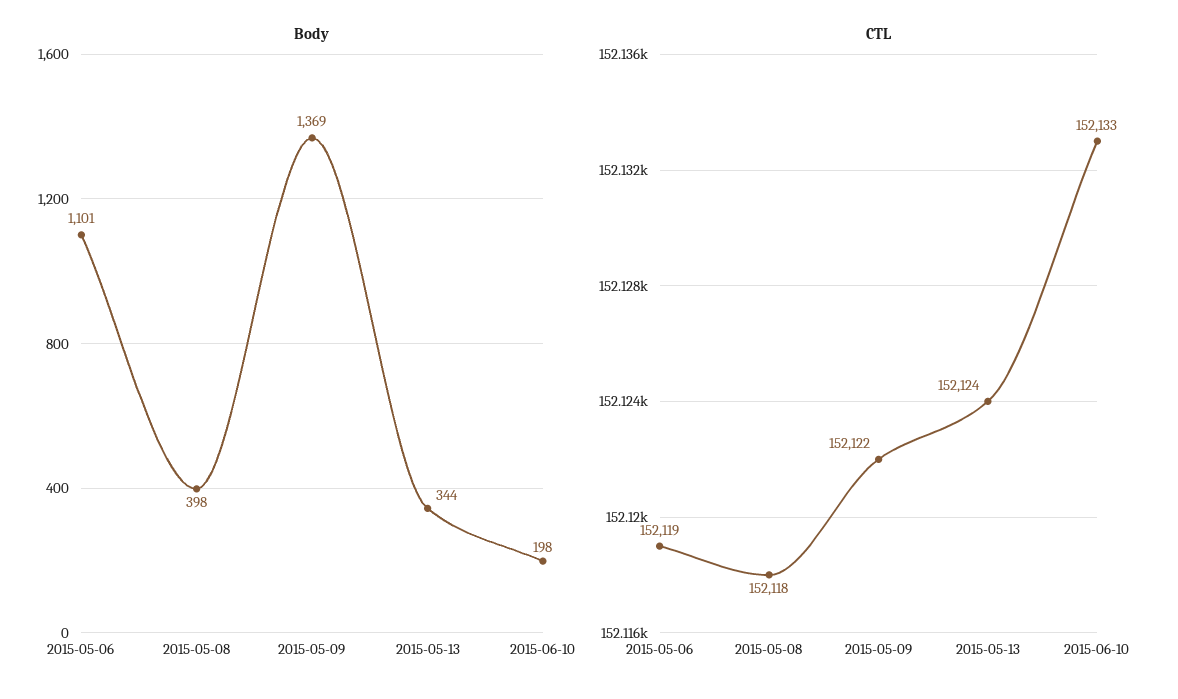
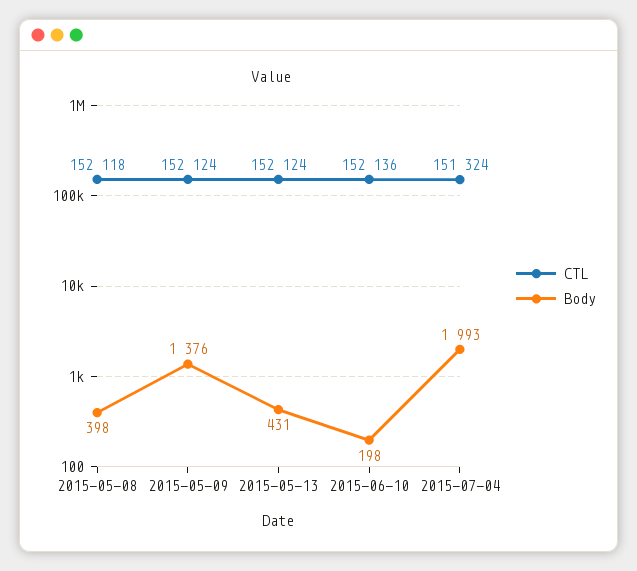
Body, 2015-05-06: 1101 -> none
Body, 2015-05-09: 1369 -> 1376
Body, 2015-05-13: 344 -> 431
CTL, 2015-05-06: 152119 -> none
CTL, 2015-05-09: 152122 -> 152124
CTL, 2015-06-10: 152133 -> 152136
CTL, 2015-07-04: none -> 151324
Body, 2015-07-04: none -> 1993

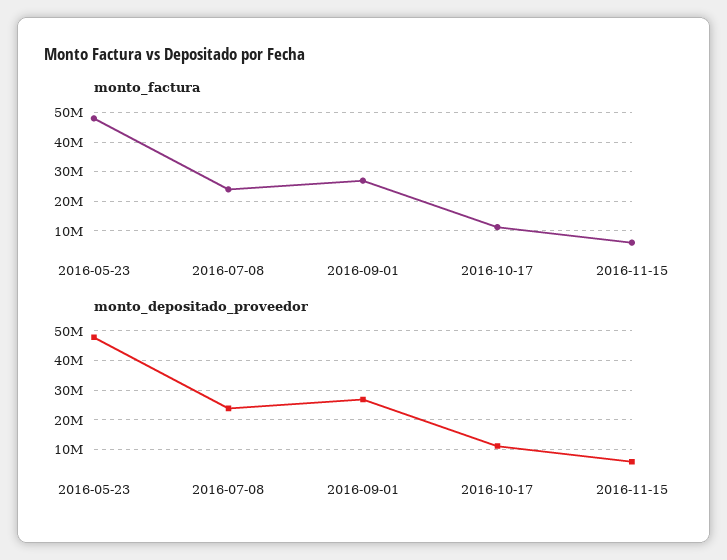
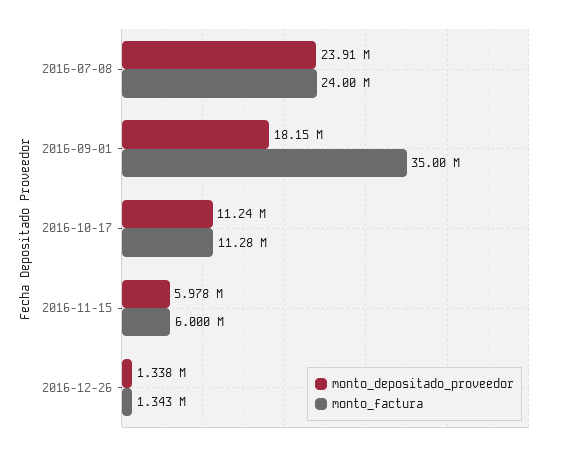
monto_factura, 2016-05-23: 47500000 -> none
monto_factura, 2016-09-01: 27500000 -> 35000000
monto_depositado_proveedor, 2016-05-23: 47500000 -> none
monto_depositado_proveedor, 2016-09-01: 27500000 -> 18150000
monto_depositado_proveedor, 2016-12-26: none -> 1338000
monto_factura, 2016-12-26: none -> 1343000

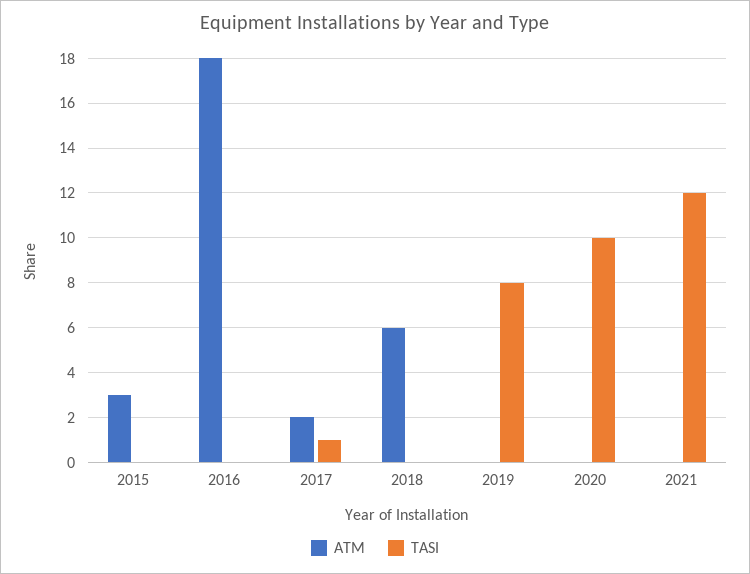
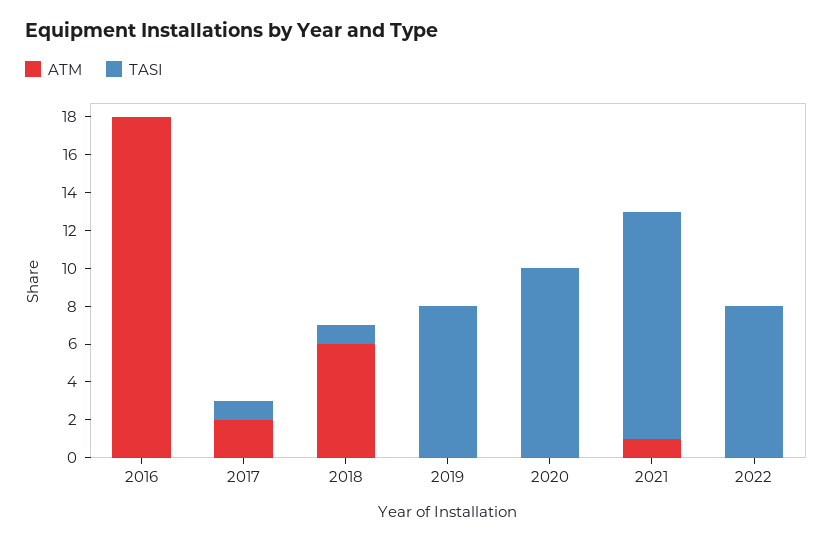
ATM, 2015: 3 -> none
TASI, 2015: 0 -> none
TASI, 2018: 0 -> 1
ATM, 2021: 0 -> 1
ATM, 2022: none -> 0
TASI, 2022: none -> 8

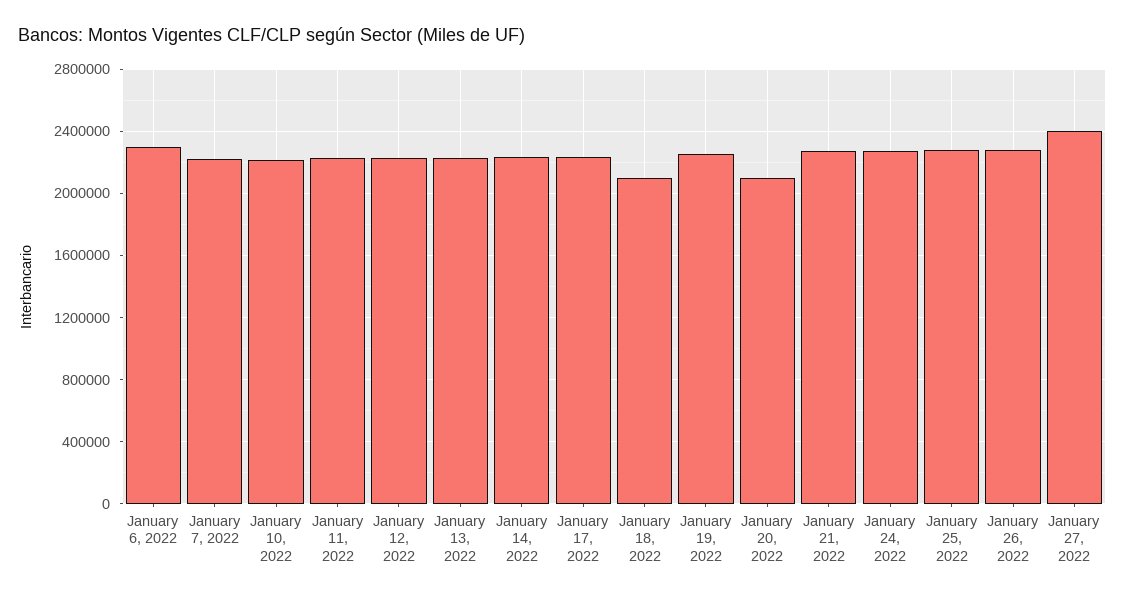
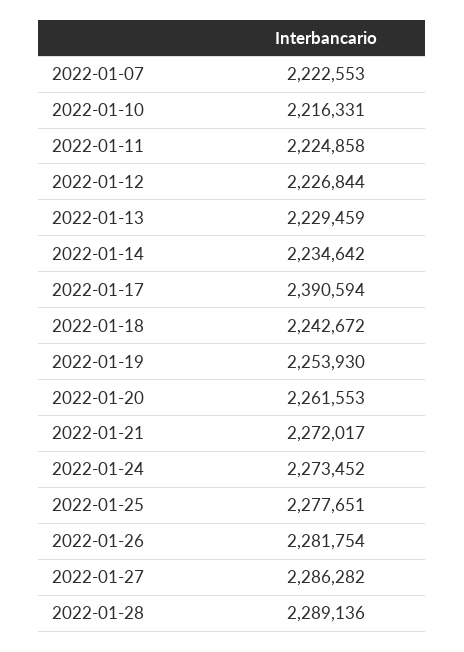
January 6, 2022: 2300000 -> none
January 17, 2022: 2250000 -> 2390594
January 18, 2022: 2100000 -> 2242672
January 20, 2022: 2100000 -> 2261553
January 27, 2022: 2400000 -> 2286282
2022-01-28: none -> 2289136

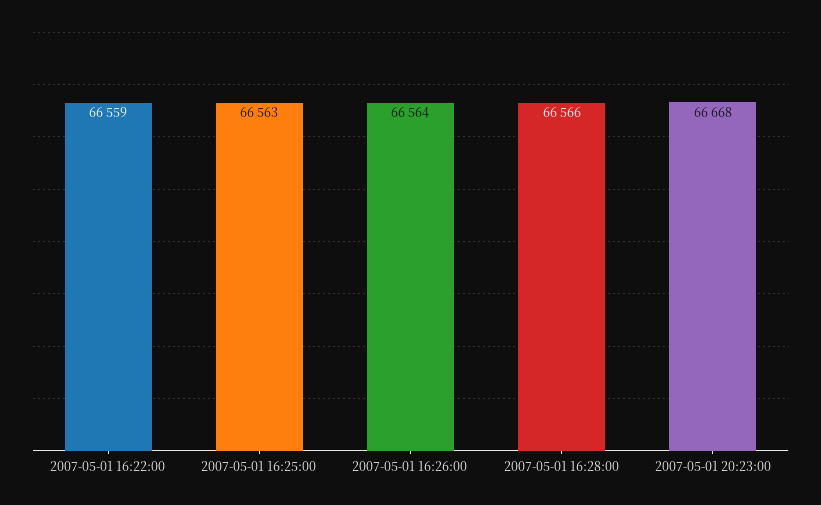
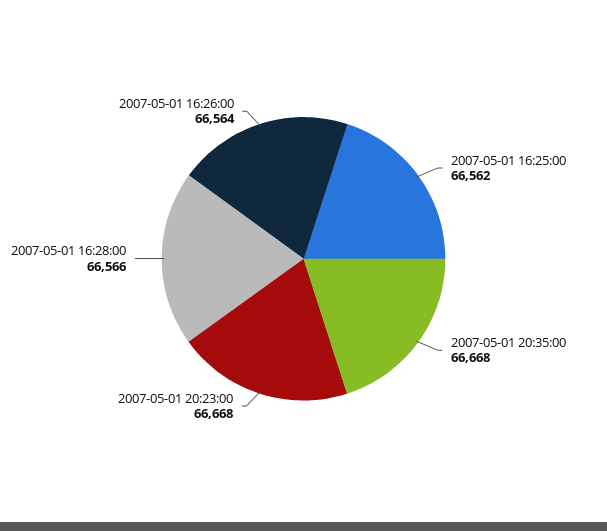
2007-05-01 16:22:00: 66559 -> none
2007-05-01 16:25:00: 66563 -> 66562
2007-05-01 20:35:00: none -> 66668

━━━

Your instructions: For this exercise, repeat word for word only the lines from the one containing "January 18, 2022: 2100000 -> 2242672" through the end of the data, including both. Pictures do not go in the copy.

Solved exercise:
January 18, 2022: 2100000 -> 2242672
January 20, 2022: 2100000 -> 2261553
January 27, 2022: 2400000 -> 2286282
2022-01-28: none -> 2289136

2007-05-01 16:22:00: 66559 -> none
2007-05-01 16:25:00: 66563 -> 66562
2007-05-01 20:35:00: none -> 66668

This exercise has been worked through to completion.